## [The problem]
Lift out, unaltered, the lines of the material below between the line holding "2023-03-16: 0.0251 -> 0.022" and the line holding "2023-03-27: none -> 0.0325", counting both.
##### Records for the exercise
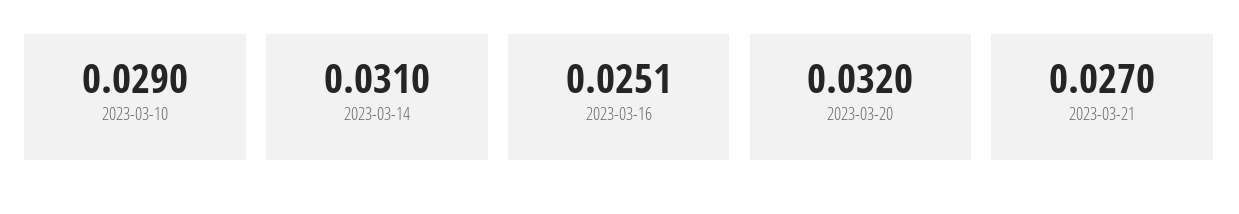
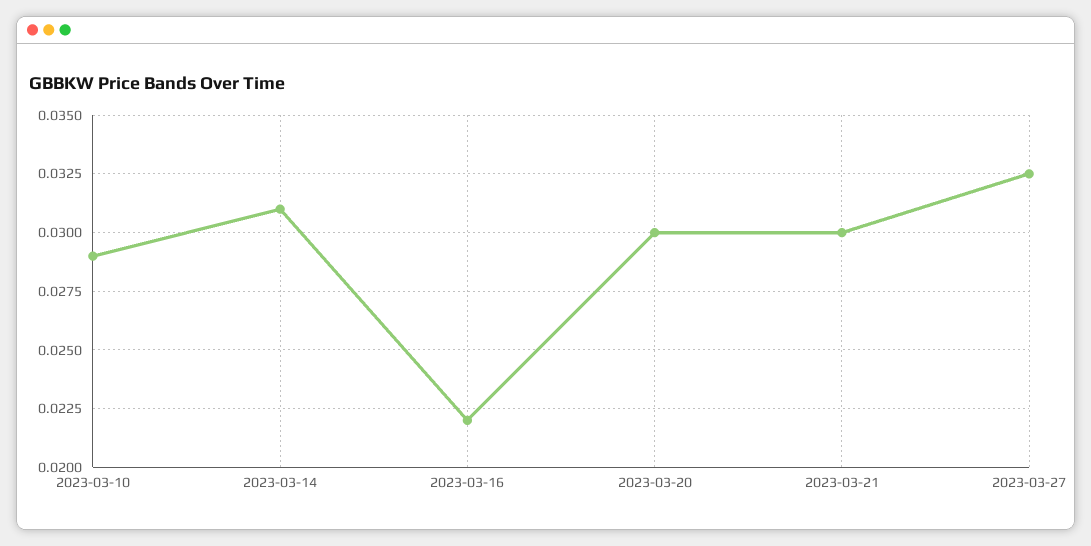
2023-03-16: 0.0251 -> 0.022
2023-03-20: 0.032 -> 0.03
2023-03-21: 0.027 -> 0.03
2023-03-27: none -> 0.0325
##########
##### Records for the exercise
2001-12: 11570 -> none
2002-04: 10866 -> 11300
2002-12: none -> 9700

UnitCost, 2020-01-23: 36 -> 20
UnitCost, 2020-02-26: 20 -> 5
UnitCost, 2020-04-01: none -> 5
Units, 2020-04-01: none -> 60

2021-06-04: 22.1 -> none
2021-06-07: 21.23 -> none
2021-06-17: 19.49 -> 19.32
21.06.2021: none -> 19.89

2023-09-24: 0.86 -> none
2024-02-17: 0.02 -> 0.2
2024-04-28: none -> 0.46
##########
## [Result]
2023-03-16: 0.0251 -> 0.022
2023-03-20: 0.032 -> 0.03
2023-03-21: 0.027 -> 0.03
2023-03-27: none -> 0.0325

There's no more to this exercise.